(WHAT NEEDS TO BE DONE) In your answer, reproduce exactly the lines from the beginning of the listing below through the one containing "- Custom home", and only those lines.
··········
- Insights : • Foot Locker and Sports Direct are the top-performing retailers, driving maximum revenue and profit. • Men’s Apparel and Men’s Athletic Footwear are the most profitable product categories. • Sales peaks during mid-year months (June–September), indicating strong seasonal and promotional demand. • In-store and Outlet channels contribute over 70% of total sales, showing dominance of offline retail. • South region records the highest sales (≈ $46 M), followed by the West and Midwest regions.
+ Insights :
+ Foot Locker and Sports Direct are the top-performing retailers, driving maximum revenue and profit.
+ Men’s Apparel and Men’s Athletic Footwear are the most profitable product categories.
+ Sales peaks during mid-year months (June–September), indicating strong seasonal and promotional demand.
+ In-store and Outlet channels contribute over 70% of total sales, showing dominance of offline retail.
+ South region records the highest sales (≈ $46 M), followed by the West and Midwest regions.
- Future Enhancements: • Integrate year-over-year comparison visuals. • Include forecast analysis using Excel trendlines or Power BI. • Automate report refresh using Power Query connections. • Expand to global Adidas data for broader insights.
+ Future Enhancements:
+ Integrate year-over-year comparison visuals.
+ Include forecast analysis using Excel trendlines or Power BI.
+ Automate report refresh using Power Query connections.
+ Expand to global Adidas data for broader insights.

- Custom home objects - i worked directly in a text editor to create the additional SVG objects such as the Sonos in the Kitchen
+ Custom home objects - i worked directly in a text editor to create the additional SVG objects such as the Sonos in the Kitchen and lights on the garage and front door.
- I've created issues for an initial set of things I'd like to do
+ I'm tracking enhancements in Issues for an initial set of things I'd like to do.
··········
(OUTPUT)
- Insights : • Foot Locker and Sports Direct are the top-performing retailers, driving maximum revenue and profit. • Men’s Apparel and Men’s Athletic Footwear are the most profitable product categories. • Sales peaks during mid-year months (June–September), indicating strong seasonal and promotional demand. • In-store and Outlet channels contribute over 70% of total sales, showing dominance of offline retail. • South region records the highest sales (≈ $46 M), followed by the West and Midwest regions.
+ Insights :
+ Foot Locker and Sports Direct are the top-performing retailers, driving maximum revenue and profit.
+ Men’s Apparel and Men’s Athletic Footwear are the most profitable product categories.
+ Sales peaks during mid-year months (June–September), indicating strong seasonal and promotional demand.
+ In-store and Outlet channels contribute over 70% of total sales, showing dominance of offline retail.
+ South region records the highest sales (≈ $46 M), followed by the West and Midwest regions.
- Future Enhancements: • Integrate year-over-year comparison visuals. • Include forecast analysis using Excel trendlines or Power BI. • Automate report refresh using Power Query connections. • Expand to global Adidas data for broader insights.
+ Future Enhancements:
+ Integrate year-over-year comparison visuals.
+ Include forecast analysis using Excel trendlines or Power BI.
+ Automate report refresh using Power Query connections.
+ Expand to global Adidas data for broader insights.

- Custom home objects - i worked directly in a text editor to create the additional SVG objects such as the Sonos in the Kitchen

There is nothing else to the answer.